C’est seulement à ce moment qu’on peut effectuer l’étape suivante : sécher l’eau filtrée sur le champ pour attendre la cristallisation. Vers 15 ou 16 heures, les grains de sel apparaissent sur le marais et c’est le bon moment pour commencer la récolte. Sous le soleil brûlant, les saliniers continuent assidûment leur travail à dos courbé, râteau à la main et avec leurs tenues mouillées de sueur.
Si la journée est bien ensoleillée, ils pourront rentrer en poussant des charrettes ou en portant des palanches toutes blanches de sel. Les produits de chaque jour sont stockés ensuite dans une cabane près du marais. Après 3-4 jours, le salinier va vider la cabane en transportant du sel à la coopérative pour le vendre.
L’image des chapeaux coniques et des silhouettes courbées sur le marais salant Bach Long devient depuis longtemps objet artistique de plusieurs photographes et écrivains, ce qui laisse place à une belle imagination de ce métier traditionnel ainsi que de l’assiduité des paysans vietnamiens. Cependant, derrière cette belle image, plusieurs préoccupations persistent.
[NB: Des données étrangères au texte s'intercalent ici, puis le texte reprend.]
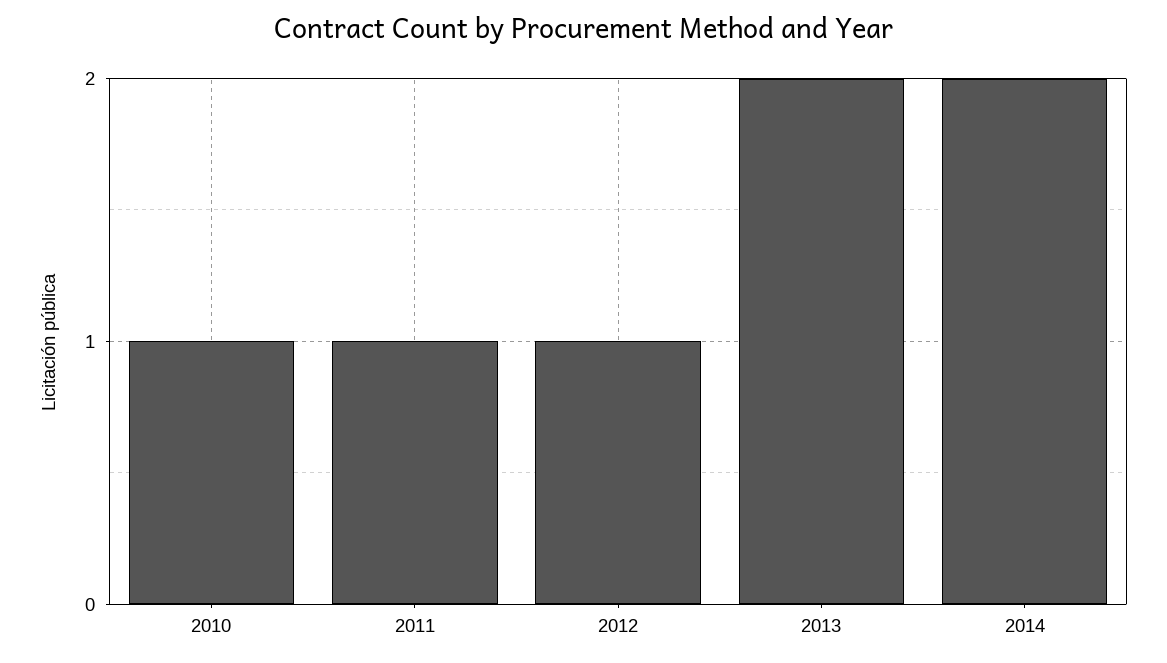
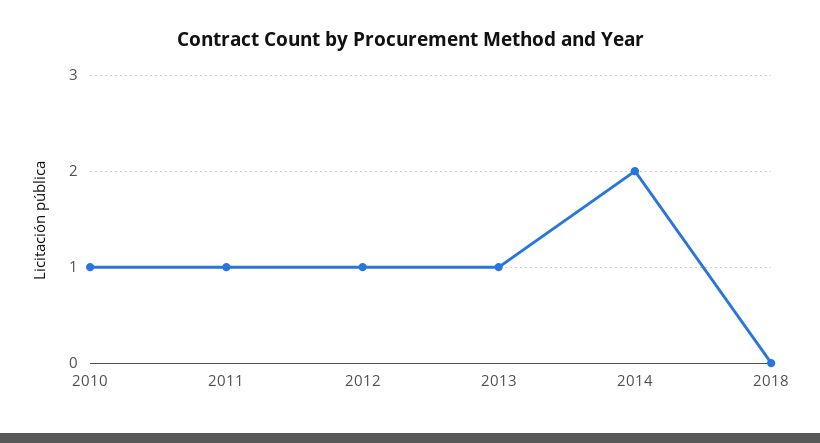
2013: 2 -> 1
2018: none -> 0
En effet, actuellement, le nombre de saliniers a connu une baisse importante par rapport aux années précédentes, ce qui implique la baisse de la quantité de production. Plusieurs raisons pourraient expliquer la situation : faible revenu, possibilité d’aller en ville pour trouver d’autres emplois, difficultés de production liées au changement climatique…
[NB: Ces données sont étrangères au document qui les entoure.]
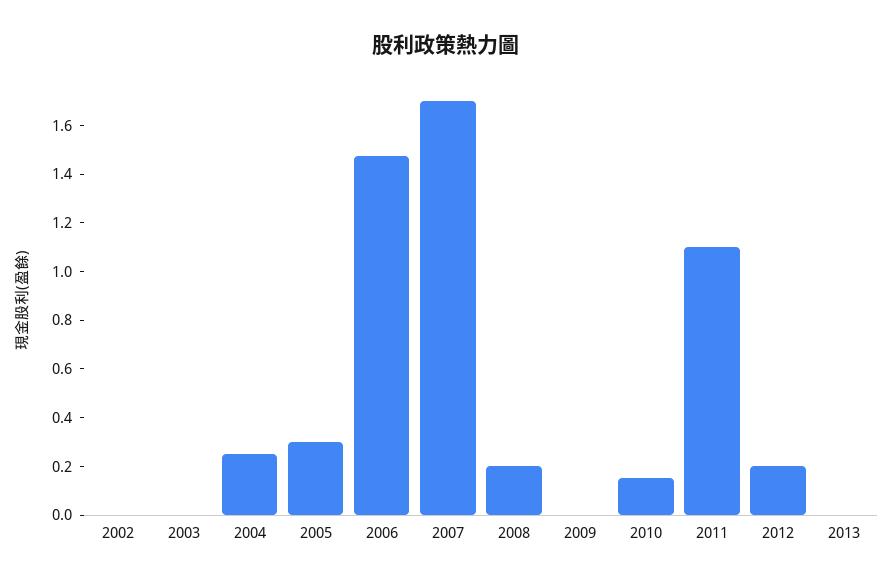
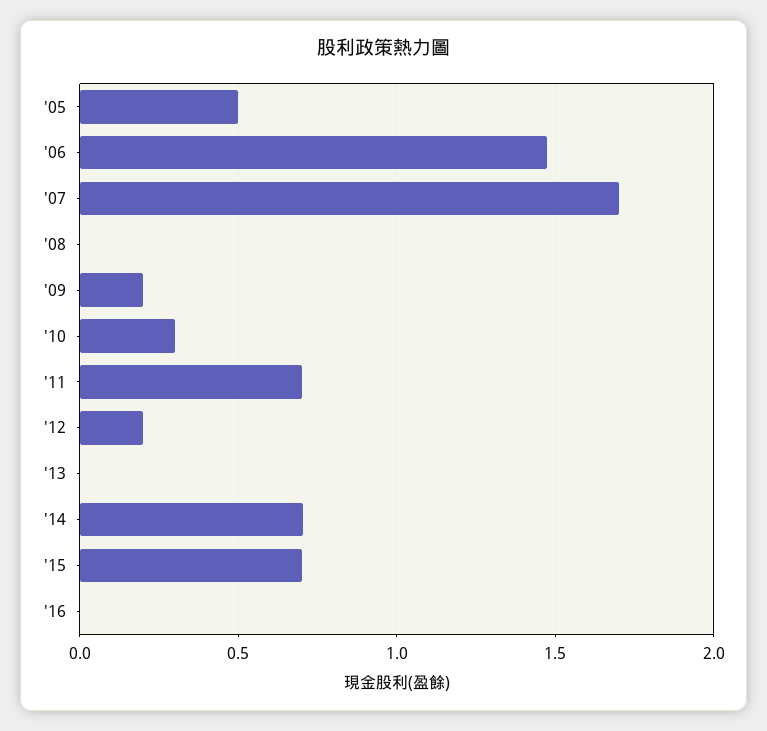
2002: 0 -> none
2003: 0 -> none
2004: 0.25 -> none
2005: 0.3 -> 0.5
2008: 0.2 -> 0
2009: 0 -> 0.2
2010: 0.15 -> 0.3
2011: 1.1 -> 0.7
'14: none -> 0.7
'15: none -> 0.7
'16: none -> 0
A Bach Long, on voit souvent des femmes, des enfants et des personnes âgées travaillant sur les marais. Les jeunes hommes ont tendance à partir chercher un emploi dans d’autres domaines industriels. Sinon, dans le village, certains foyers ont abandonné la saliculture pour pratiquer l’aquaculture. Sécher du sable – filtration pour augmenter la salinité – récolter du sel sous la chaleur torride, voici une longue procédure cyclique qui demande au salinier d’avoir une bonne santé́, une bonne assiduité, de la patience et aussi de l’habileté. Cependant, pour chaque kilo de sel récolté, le salinier n’en gagne qu’environ 1500 à 2000 dongs (soit environ 0,1 euros). Chaque jour ensoleillé, une personne pourrait produire environ 20-25 kilos de sel, ce qui donne un revenu moyen de 500.000 dongs/mois (environ 21 euros). Et c’est instable, car que faire durant les mois de pluies et de tempêtes ?. Les grains de sel sont brillants comme des cristaux de mer, mais ils portent une saveur aussi salée qu’est pénible le travail des personnes qui en produisent.
En plus, il faut rappeler que dans le passé, sous la colonisation française, le sel était une denrée d’exportation importante du Vietnam. Par contre, depuis ces dernières années, le pays a du importer du sel, car bien que la quantité de la production sur place puisse répondre aux besoins domestiques, la qualité du produit, qui est beaucoup influencée par les techniques anciennes et arriérées, n’est pas assurée.
Actuellement, des projets d’études cherchant à moderniser les techniques de production du sel ont déjà été lancés, dans le but d’aider des saliniers à réduire la difficulté de travail, tout en améliorant la quantité et la qualité du produit. Ces démarches sont d’autant plus importantes, car elles vont contribuer à la préservation d’un métier traditionnel qui fait partie de l’identité de la province de Nam Dinh.